The word to find is "indicator". Copy each line of the material that contains it.
++++++++++++++++++++
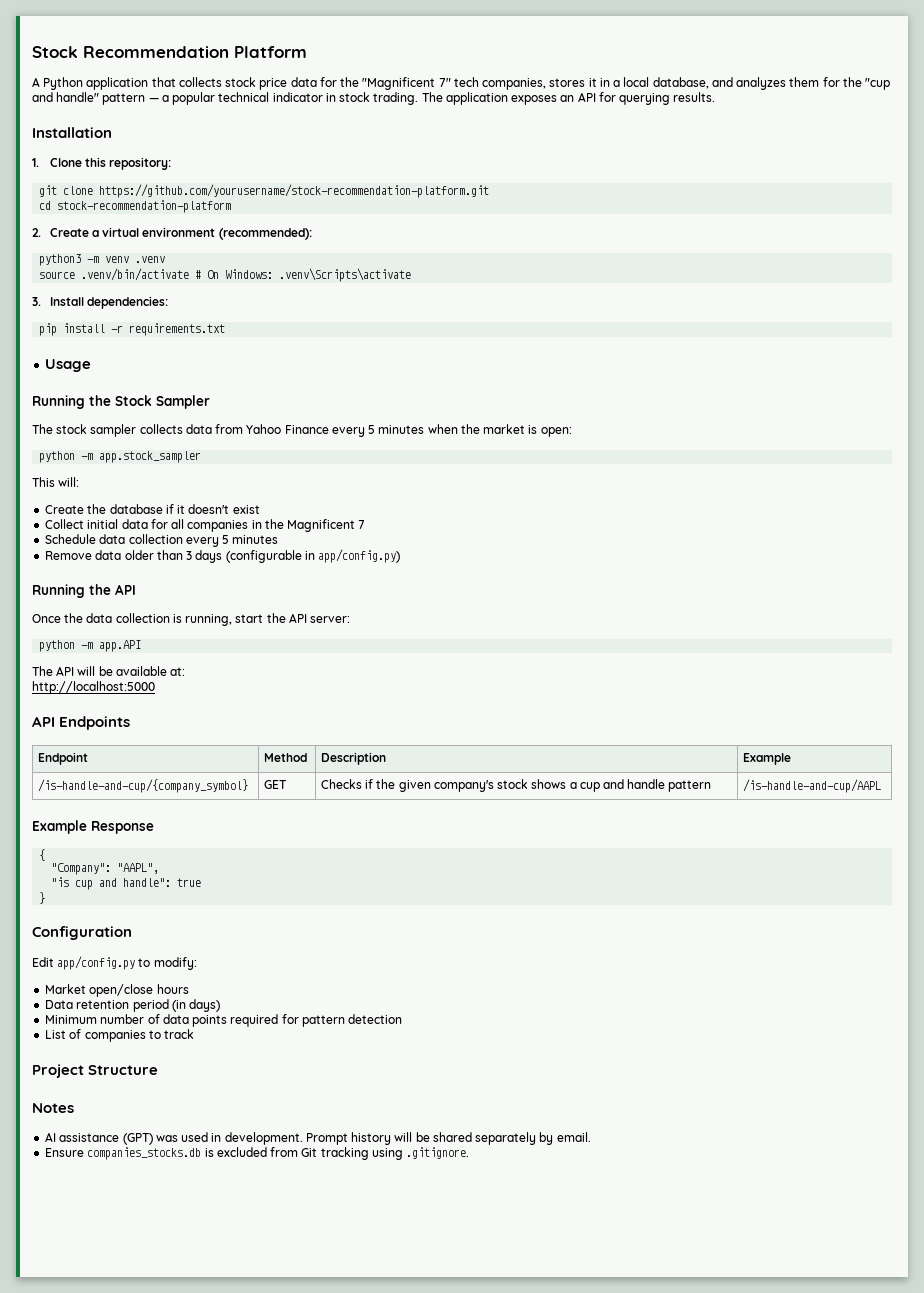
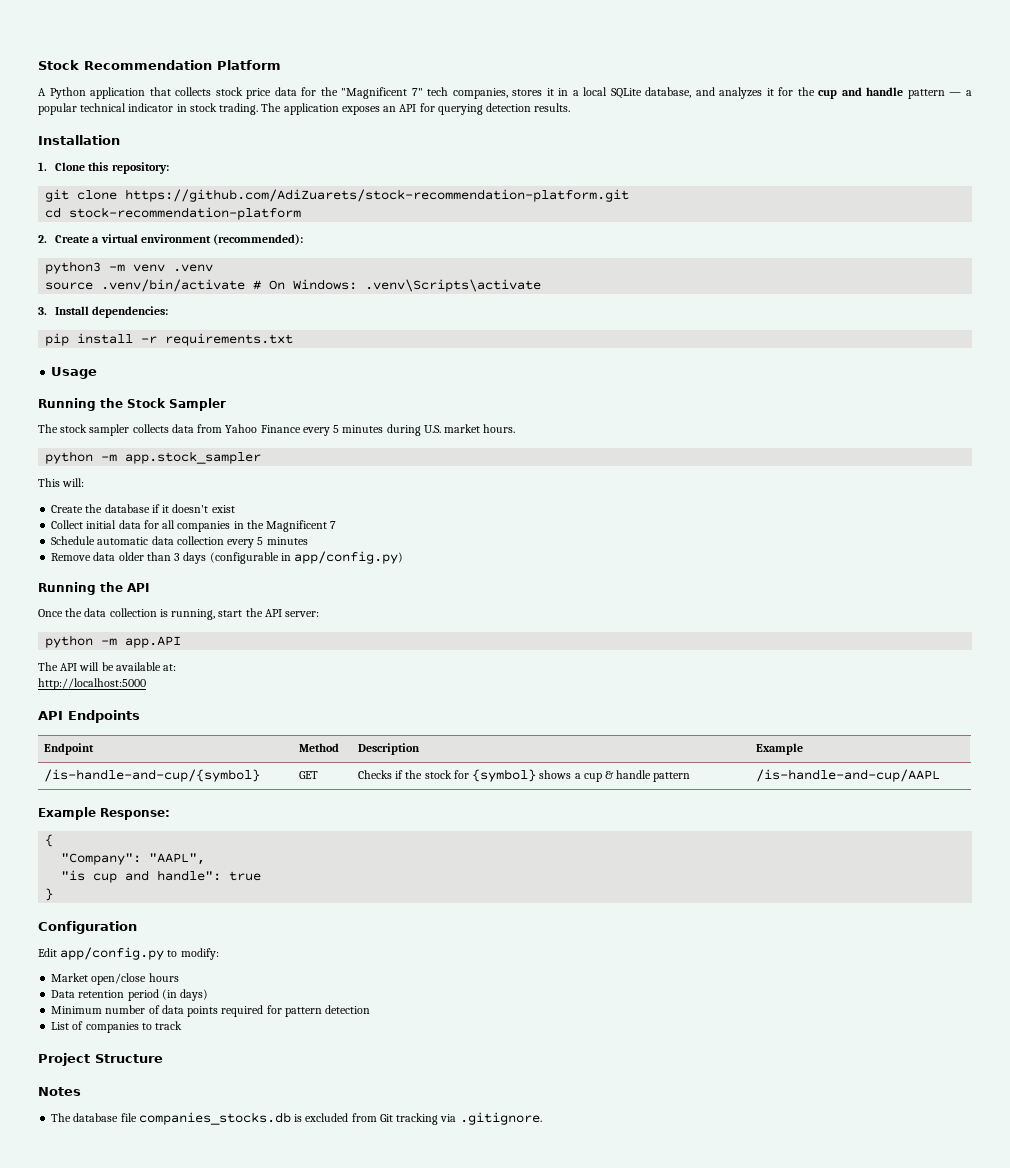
- A Python application that collects stock price data for the "Magnificent 7" tech companies, stores it in a local database, and analyzes them for the "cup and handle" pattern — a popular technical indicator in stock trading.
+ A Python application that collects stock price data for the "Magnificent 7" tech companies, stores it in a local SQLite database, and analyzes it for the cup and handle pattern — a popular technical indicator in stock trading.
- The application exposes an API for querying results.
+ The application exposes an API for querying detection results.
- git clone https://github.com/yourusername/stock-recommendation-platform.git
+ git clone https://github.com/AdiZuarets/stock-recommendation-platform.git
- The stock sampler collects data from Yahoo Finance every 5 minutes when the market is open:
+ The stock sampler collects data from Yahoo Finance every 5 minutes during U.S. market hours.
- Schedule data collection every 5 minutes
+ Schedule automatic data collection every 5 minutes
- /is-handle-and-cup/{company_symbol} | GET | Checks if the given company's stock shows a cup and handle pattern | /is-handle-and-cup/AAPL
+ /is-handle-and-cup/{symbol} | GET | Checks if the stock for {symbol} shows a cup & handle pattern | /is-handle-and-cup/AAPL
- Example Response
+ Example Response:
- AI assistance (GPT) was used in development. Prompt history will be shared separately by email.
- Ensure companies_stocks.db is excluded from Git tracking using .gitignore.
+ The database file companies_stocks.db is excluded from Git tracking via .gitignore.

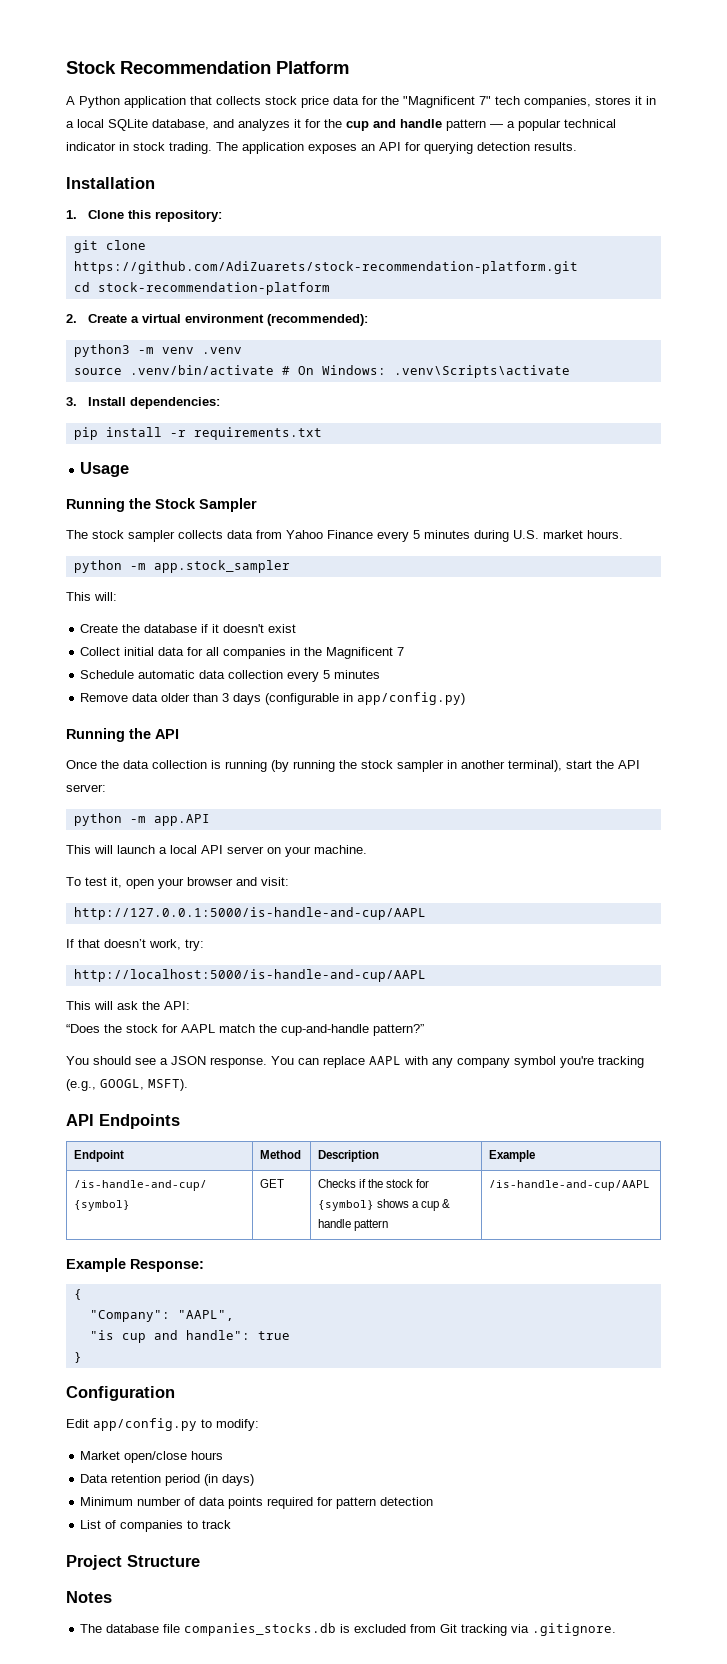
- Once the data collection is running, start the API server:
+ Once the data collection is running (by running the stock sampler in another terminal), start the API server:
- The API will be available at:
- http://localhost:5000
+ This will launch a local API server on your machine.
+ To test it, open your browser and visit:
+ http://127.0.0.1:5000/is-handle-and-cup/AAPL
+ If that doesn’t work, try:
+ http://localhost:5000/is-handle-and-cup/AAPL
+ This will ask the API:
+ “Does the stock for AAPL match the cup-and-handle pattern?”
+ You should see a JSON response. You can replace AAPL with any company symbol you're tracking (e.g., GOOGL, MSFT).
++++++++++++++++++++
(Solution to the exercise):
- A Python application that collects stock price data for the "Magnificent 7" tech companies, stores it in a local database, and analyzes them for the "cup and handle" pattern — a popular technical indicator in stock trading.
+ A Python application that collects stock price data for the "Magnificent 7" tech companies, stores it in a local SQLite database, and analyzes it for the cup and handle pattern — a popular technical indicator in stock trading.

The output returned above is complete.